Each record below is to be restated word for word.

Edit difference data:

--------------------------------

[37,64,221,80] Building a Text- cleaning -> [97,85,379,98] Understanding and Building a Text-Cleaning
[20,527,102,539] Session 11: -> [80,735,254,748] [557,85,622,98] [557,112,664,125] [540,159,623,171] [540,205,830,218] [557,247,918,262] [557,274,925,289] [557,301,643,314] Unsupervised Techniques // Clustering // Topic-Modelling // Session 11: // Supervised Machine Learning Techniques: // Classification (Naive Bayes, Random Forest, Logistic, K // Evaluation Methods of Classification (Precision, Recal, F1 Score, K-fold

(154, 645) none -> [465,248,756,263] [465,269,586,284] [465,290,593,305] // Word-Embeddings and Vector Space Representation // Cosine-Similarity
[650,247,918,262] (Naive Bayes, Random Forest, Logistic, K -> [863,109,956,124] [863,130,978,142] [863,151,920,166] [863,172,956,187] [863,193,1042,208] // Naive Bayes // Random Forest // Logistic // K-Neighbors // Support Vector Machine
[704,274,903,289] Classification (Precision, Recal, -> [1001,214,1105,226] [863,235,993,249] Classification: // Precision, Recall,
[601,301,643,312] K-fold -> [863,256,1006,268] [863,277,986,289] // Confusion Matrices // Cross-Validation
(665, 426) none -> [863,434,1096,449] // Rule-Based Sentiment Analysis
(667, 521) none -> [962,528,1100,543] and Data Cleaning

--------------------------------

# ANSWER SPACE
[37,64,221,80] Building a Text- cleaning -> [97,85,379,98] Understanding and Building a Text-Cleaning
[20,527,102,539] Session 11: -> [80,735,254,748] [557,85,622,98] [557,112,664,125] [540,159,623,171] [540,205,830,218] [557,247,918,262] [557,274,925,289] [557,301,643,314] Unsupervised Techniques // Clustering // Topic-Modelling // Session 11: // Supervised Machine Learning Techniques: // Classification (Naive Bayes, Random Forest, Logistic, K // Evaluation Methods of Classification (Precision, Recal, F1 Score, K-fold

(154, 645) none -> [465,248,756,263] [465,269,586,284] [465,290,593,305] // Word-Embeddings and Vector Space Representation // Cosine-Similarity
[650,247,918,262] (Naive Bayes, Random Forest, Logistic, K -> [863,109,956,124] [863,130,978,142] [863,151,920,166] [863,172,956,187] [863,193,1042,208] // Naive Bayes // Random Forest // Logistic // K-Neighbors // Support Vector Machine
[704,274,903,289] Classification (Precision, Recal, -> [1001,214,1105,226] [863,235,993,249] Classification: // Precision, Recall,
[601,301,643,312] K-fold -> [863,256,1006,268] [863,277,986,289] // Confusion Matrices // Cross-Validation
(665, 426) none -> [863,434,1096,449] // Rule-Based Sentiment Analysis
(667, 521) none -> [962,528,1100,543] and Data Cleaning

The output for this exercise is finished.